If your predictive model overfits, you should remove any features that do not contribute to its accuracy. The challenge here is to find the features that contribute most meaningfully to your prediction output.

As shown in the diagrams, overfitting can be identified by visualizing graphs. Even though this works well using two dimensional or three dimensional graphs, it will become difficult if you use more than two domain-specific features. This is why cross-validation is often used to detect overfitting.

In a cross-validation, you evaluate the trained models using an unseen validation data set after the learning process has completed. The available, labeled data set will be split into three parts:

- The
*training data set*. - The
*validation data set.* - The
*test data set.*

In this case, 60 percent of the house example records may be used to train different variants of the target algorithm. After the learning process, half of the remaining, untouched example records will be used to validate that the trained target algorithms work well for unseen data.

Typically, the best-fitting target algorithms will then be selected. The other half of untouched example data will be used to calculate error metrics for the final, selected model. While I won't introduce them here, there are other variations of this technique, such as* k fold cross-validation.*

## Machine learning tools and frameworks: Weka

As you've seen, developing and testing a target function requires well-tuned configuration parameters, such as the proper learning rate or iteration count. The example code I've shown reflects a very small set of the possible configuration parameters, and the examples have been simplified to keep the code readable. In practice, you will likely rely on machine learning frameworks, libraries, and tools.

Most frameworks or libraries implement an extensive collection of machine learning algorithms. Additionally, they provide convenient high-level APIs to train, validate, and process data models. Weka is one of the most popular frameworks for the JVM.
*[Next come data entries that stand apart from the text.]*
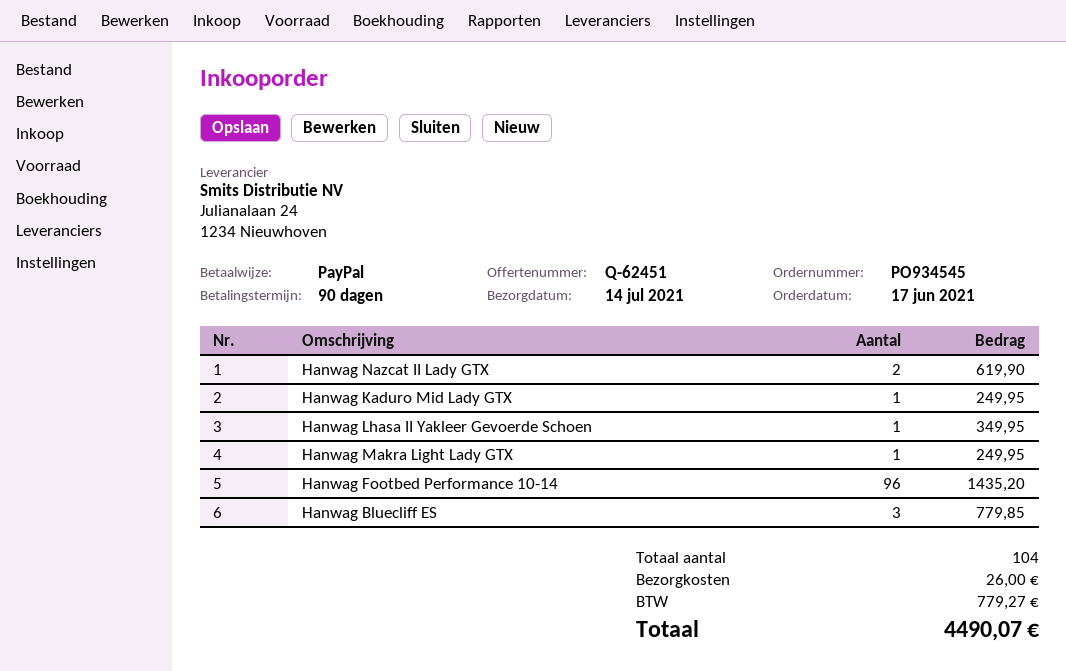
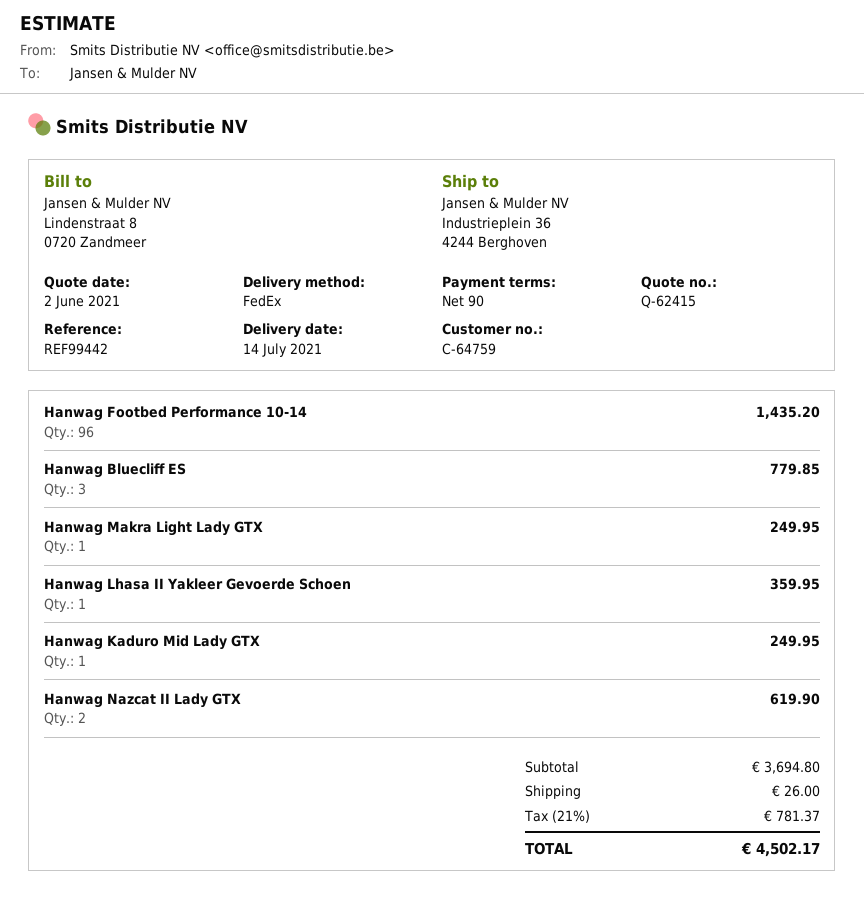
quote number: Q-62451 -> Q-62415
Hanwag Lhasa II Yakleer Gevoerde Schoen: 1 for 349.95 -> 1 for 359.95
tax: 779.27 -> 781.37
total: 4490.07 -> 4502.17

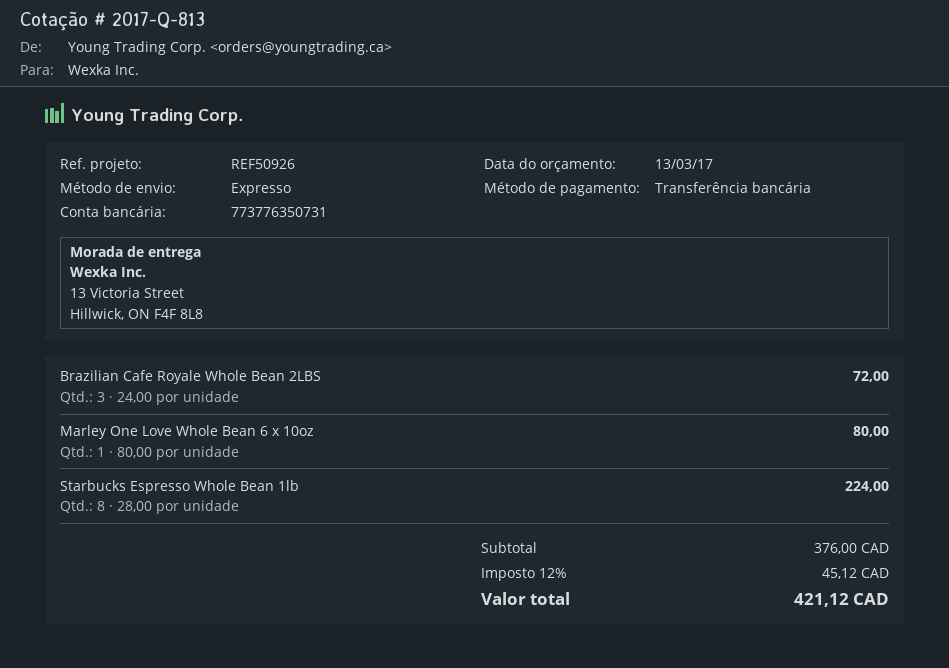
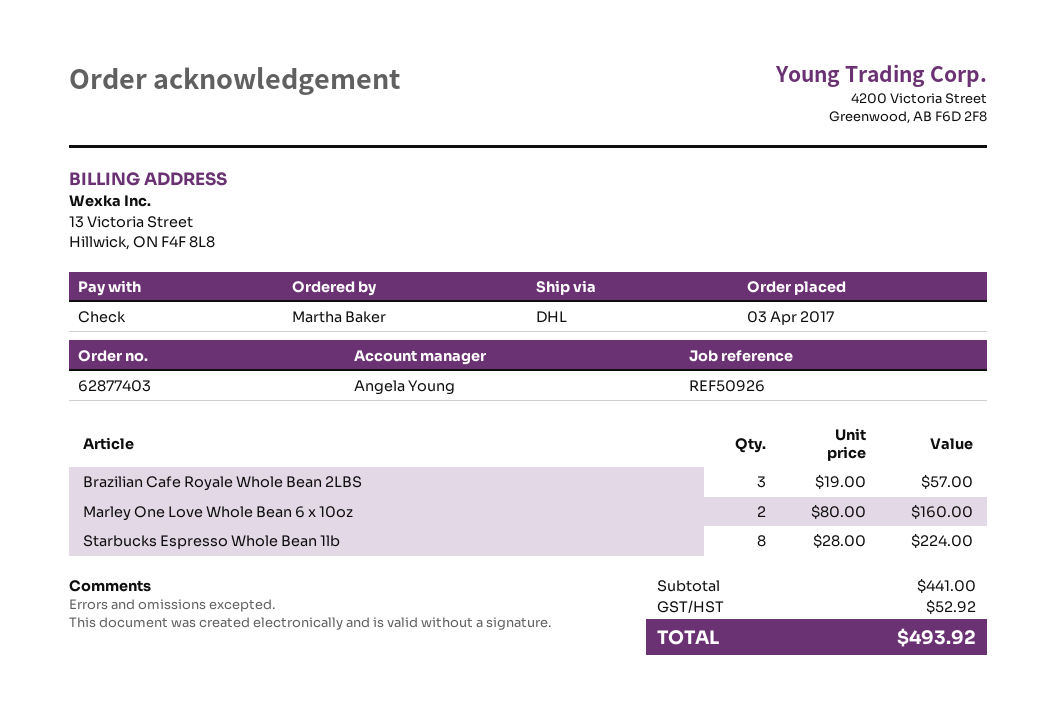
payment method: bank transfer -> cheque
shipping method: express -> DHL
Brazilian Cafe Royale Whole Bean 2LBS: 3 x 24.00 = 72.00 -> 3 x 19.00 = 57.00
Marley One Love Whole Bean 6 x 10oz: 1 x 80.00 = 80.00 -> 2 x 80.00 = 160.00
subtotal: 376.00 -> 441.00
tax: 45.12 -> 52.92
total: 421.12 -> 493.92

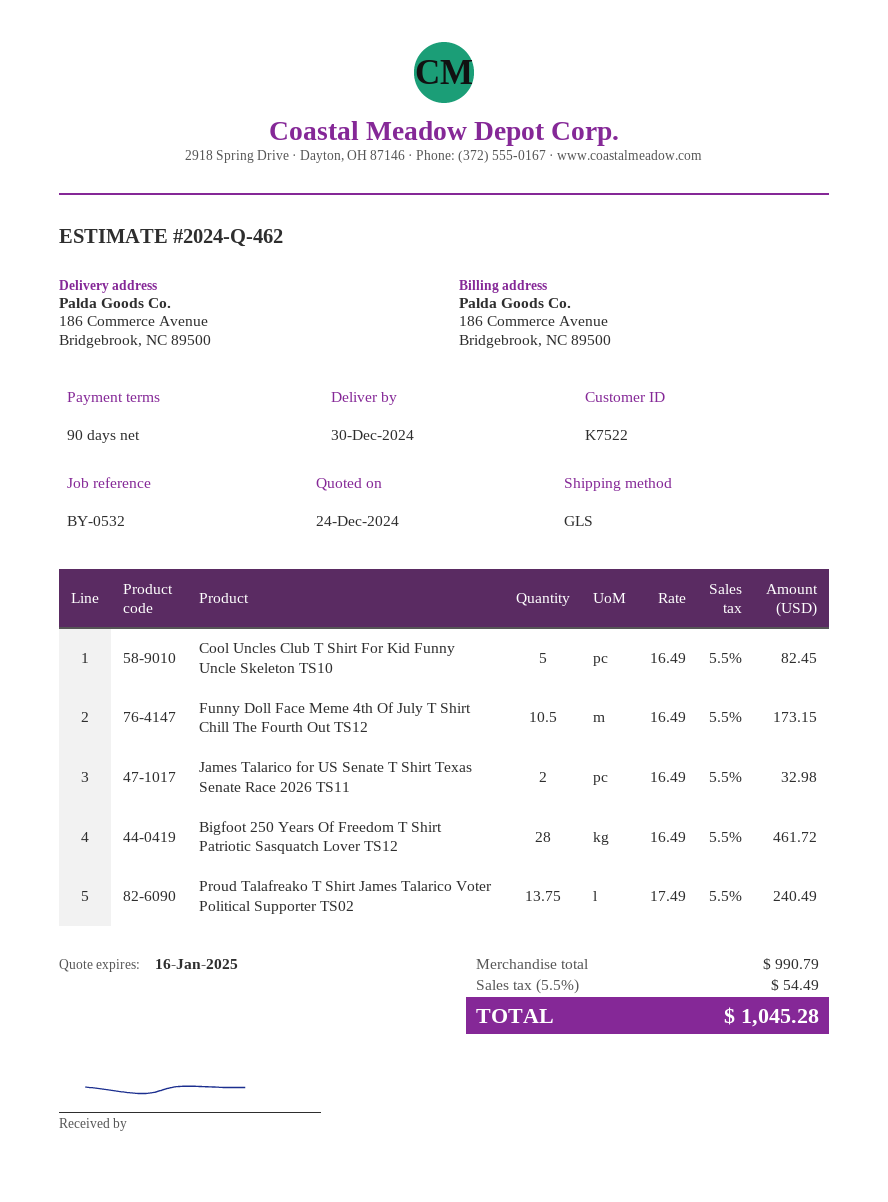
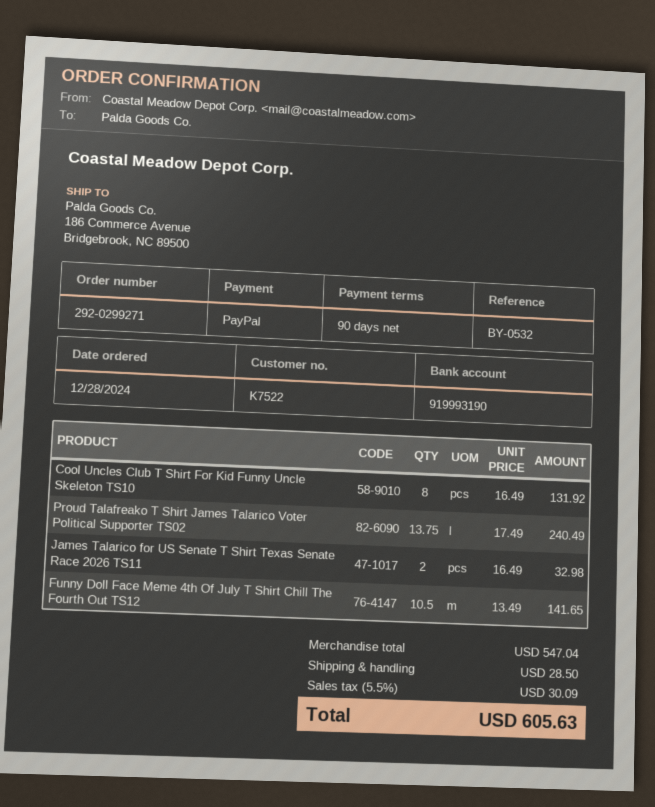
Cool Uncles Club T Shirt For Kid Funny Uncle Skeleton TS10: 5 x 16.49 = 82.45 -> 8 x 16.49 = 131.92
Funny Doll Face Meme 4th Of July T Shirt Chill The Fourth Out TS12: 10.5 x 16.49 = 173.15 -> 10.5 x 13.49 = 141.65
Bigfoot 250 Years Of Freedom T Shirt Patriotic Sasquatch Lover TS12: 28 x 16.49 = 461.72 -> none
subtotal: 990.79 -> 547.04
shipping: none -> 28.50
tax: 5.5% = 54.49 -> 5.5% = 30.09
total: 1045.28 -> 605.63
Weka provides a Java library for programmatic usage, as well as a graphical workbench to train and validate data models. In the code below, the Weka library is used to create a training data set, which includes features and a label. The `setClassIndex()`

method is used to mark the label column. In Weka, the label is defined as a *class*:

```
// define the feature and label attributes
ArrayList<Attribute> attributes = new ArrayList<>();
Attribute sizeAttribute = new Attribute("sizeFeature");
attributes.add(sizeAttribute);
Attribute squaredSizeAttribute = new Attribute("squaredSizeFeature");
attributes.add(squaredSizeAttribute);
Attribute priceAttribute = new Attribute("priceLabel");
attributes.add(priceAttribute);
// create and fill the features list with 5000 examples
Instances trainingDataset = new Instances("trainData", attributes, 5000);
trainingDataset.setClassIndex(trainingSet.numAttributes() - 1);
Instance instance = new DenseInstance(3);
instance.setValue(sizeAttribute, 90.0);
instance.setValue(squaredSizeAttribute, Math.pow(90.0, 2));
instance.setValue(priceAttribute, 249.0);
trainingDataset.add(instance);
Instance instance = new DenseInstance(3);
instance.setValue(sizeAttribute, 101.0);
...
```

The data set or Instance object can also be stored and loaded as a file. Weka uses an ARFF (Attribute Relation File Format), which is supported by the graphical Weka workbench. This data set is used to train the target function, known as a *classifier* in Weka.